La professeure Potvin est d'avis que le gouvernement Trudeau a manqué de courage : La perception est très négative, parce que ça démontre l'incapacité du gouvernement fédéral de vraiment prendre le taureau par les cornes; parce que la plus grande source d'émissions au Canada, c'est l'industrie pétrolière et gazière. Le gouvernement n'a pas vraiment réussi à l'inclure dans un plan de transition pour les changements climatiques.

Les mêmes cibles que Stephen Harper

Très critique du gouvernement Harper quant à sa politique de lutte contre les changements climatiques, le gouvernement Trudeau a pourtant adopté les mêmes cibles de réduction des émissions (réduction de 30 % d'ici 2030 par rapport au niveau de 2005).

Les cibles proposées par le gouvernement Trudeau devraient en principe nous amener à un seuil d'émissions de 513 mégatonnes (Mt) en 2030.

Or, selon les chiffres du ministère de l'Environnement et des Changements climatiques, la politique environnementale actuelle nous mènera plutôt vers un niveau de 592 Mt en 2030. Il y a donc un écart de 79 Mt, selon l'aveu même du gouvernement.
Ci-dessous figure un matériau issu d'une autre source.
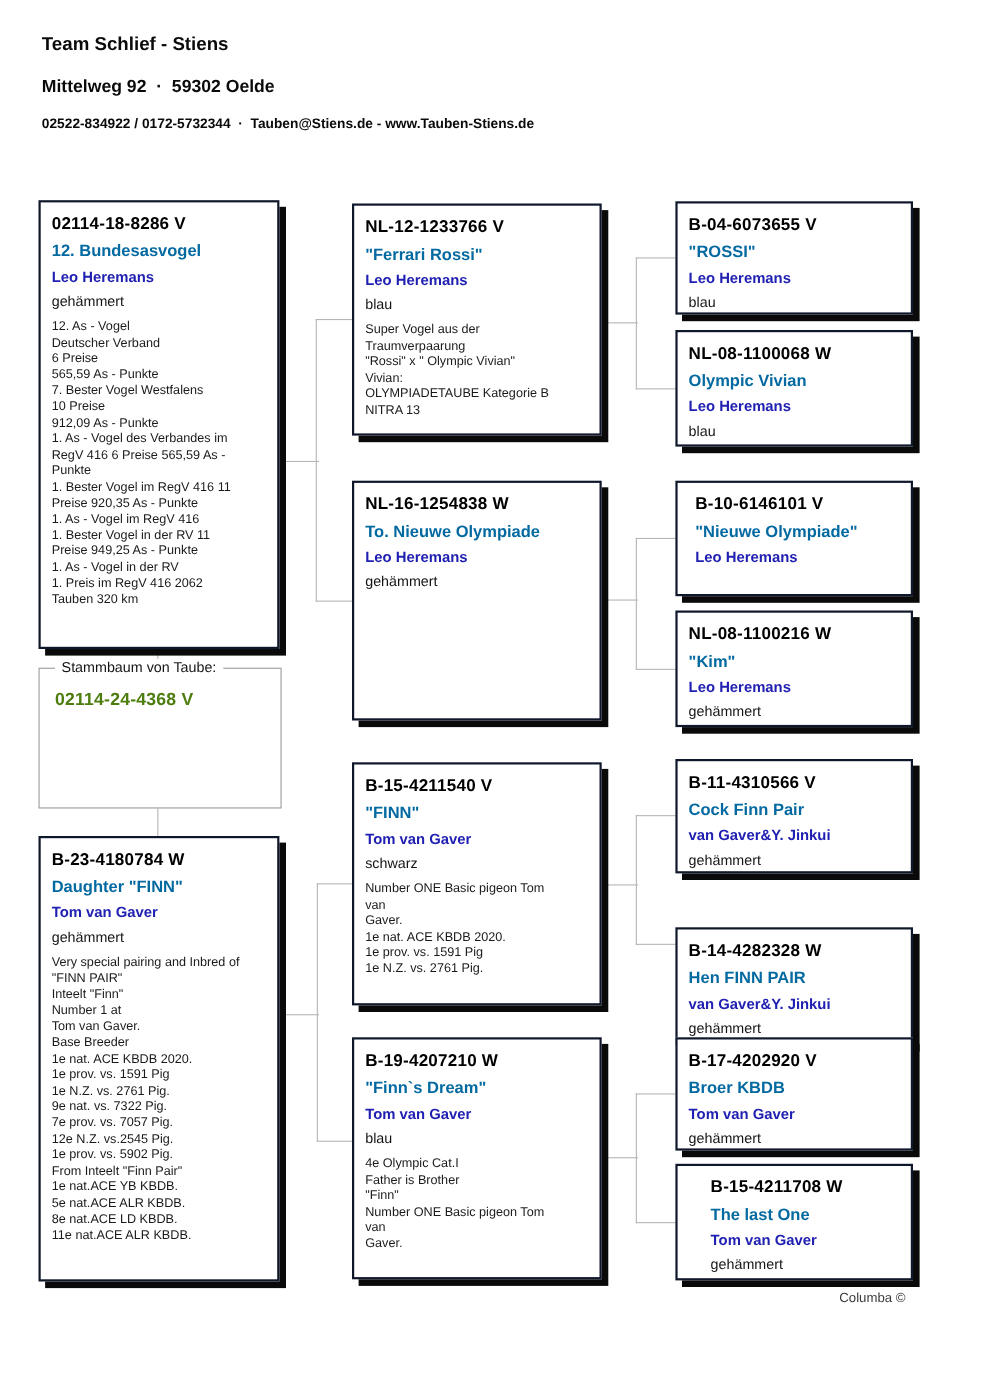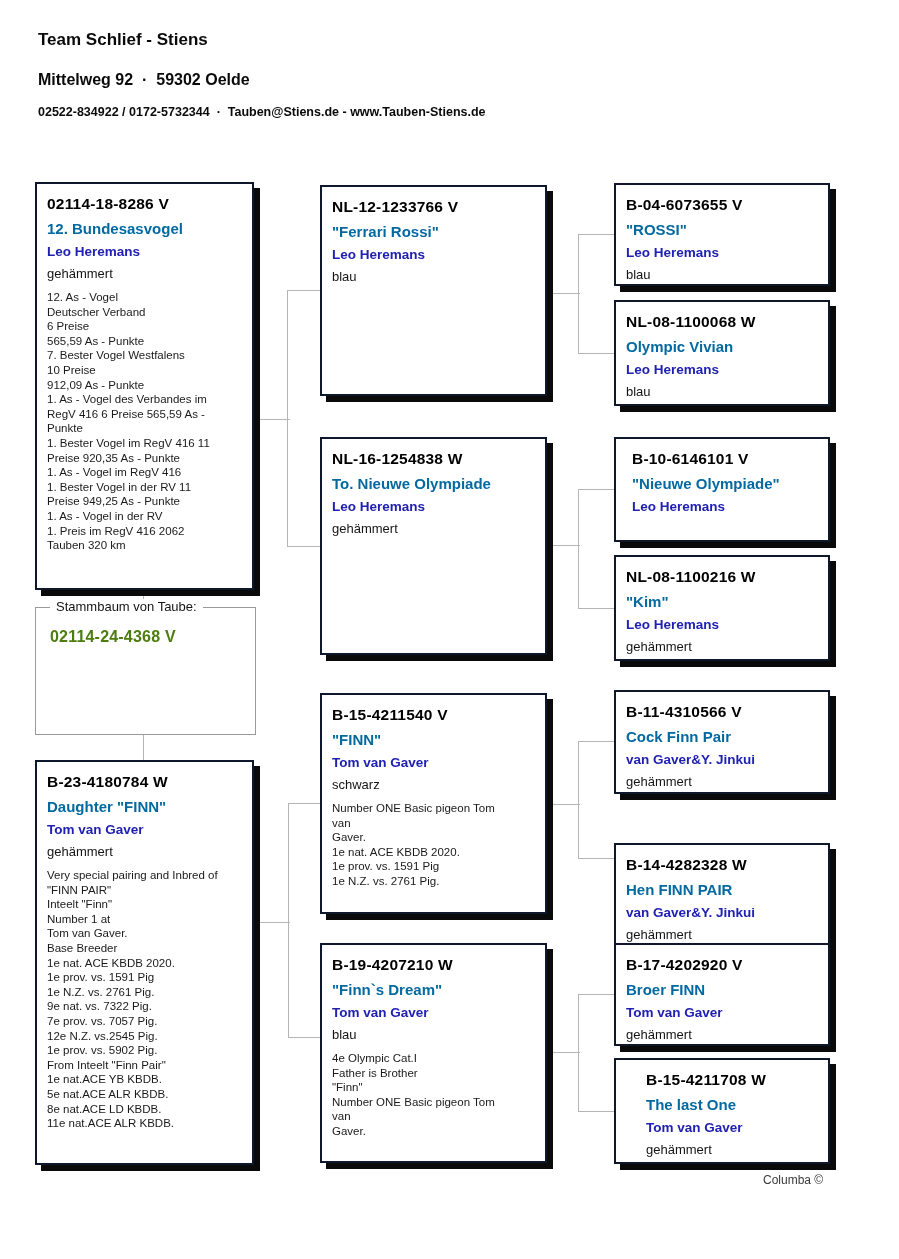"Super Vogel aus der" div.notes { html: none -> <div>Super Vogel aus der Traumverpaarung "Rossi" x " Olympic Vivian" Vivian: OLYMPIADETAUBE Kategorie B NITRA 13</div> }
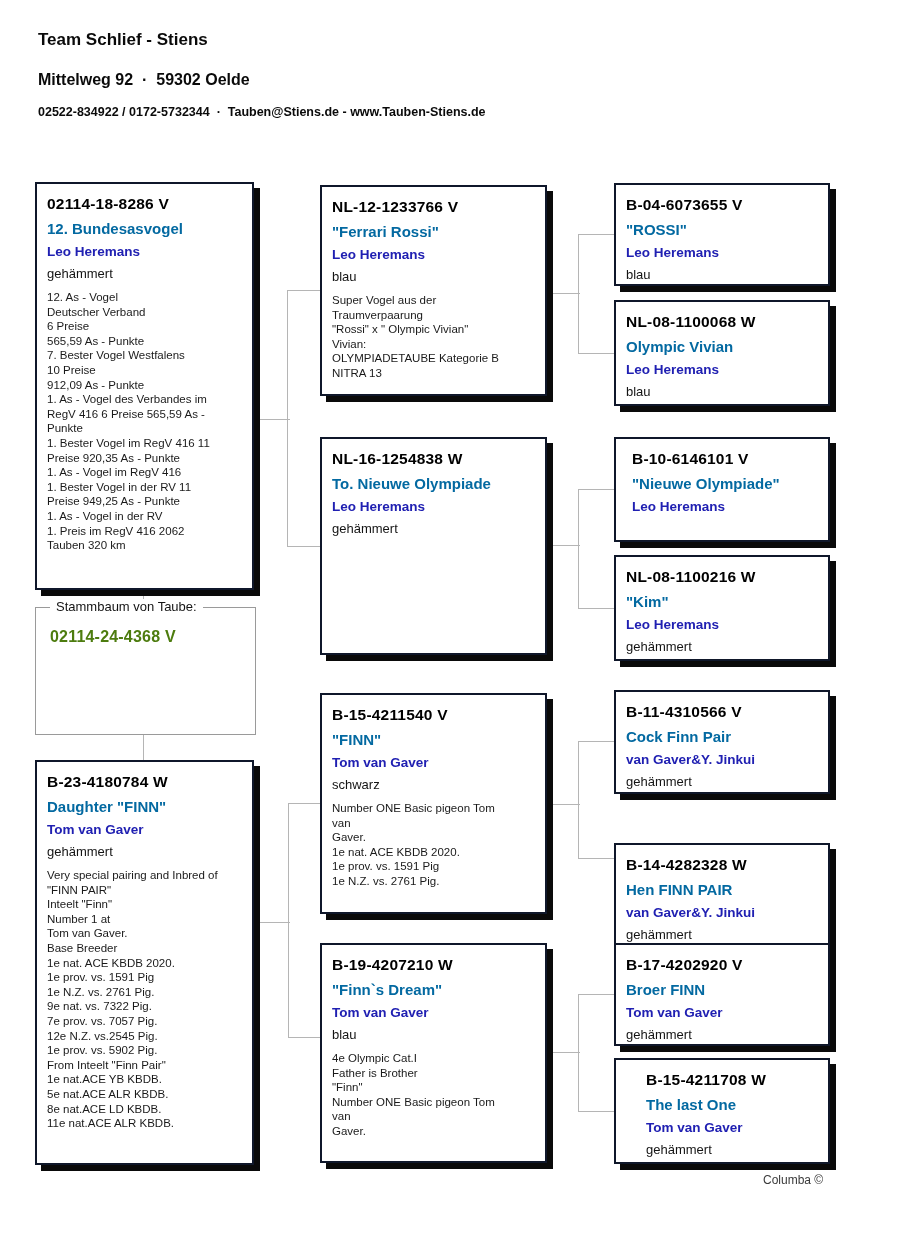"Broer FINN" div.pname { text: FINN -> KBDB }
Il y a des éléments qui ne vont pas de manière si positive, dit Annie Chaloux. Ce qu'on voit, c'est que les émissions canadiennes continuent à s'accroître malgré la mise en place du cadre pancanadien, on est très loin de l'atteinte de notre cible prévue pour 2030.

Sous le gouvernement Trudeau, les émissions de GES n'ont pas cessé de croître. Entre 2016 et 2017 (les derniers chiffres disponibles), les émissions canadiennes de GES ont augmenté d'environ 1 %.

Le trafic matinal à Montréal

Circulation dense à l'entrée du pont Champlain

Photo : Radio-Canada / Mathieu Daniel Wagner

Subventions aux énergies fossiles

En 2009, les pays du G20 s'étaient engagés à mettre un terme « progressivement » aux subventions « inefficaces » pour l'industrie des énergies fossiles.

En 2015, Justin Trudeau a promis de respecter cet engagement. Bien que certains efforts aient été faits, les résultats semblent difficiles à mesurer.

En avril dernier, dans son rapport annuel, la commissaire fédérale à l'environnement et au développement durable a reproché au gouvernement le fait que sa définition du terme « inefficace » était si vaste qu'elle pouvait difficilement évaluer si les subventions étaient efficaces ou non.

Elle a aussi déploré le « manque de rigueur » du ministère de l'Environnement et des Changements climatiques pour ne pas avoir su dresser une liste complète des subventions en question.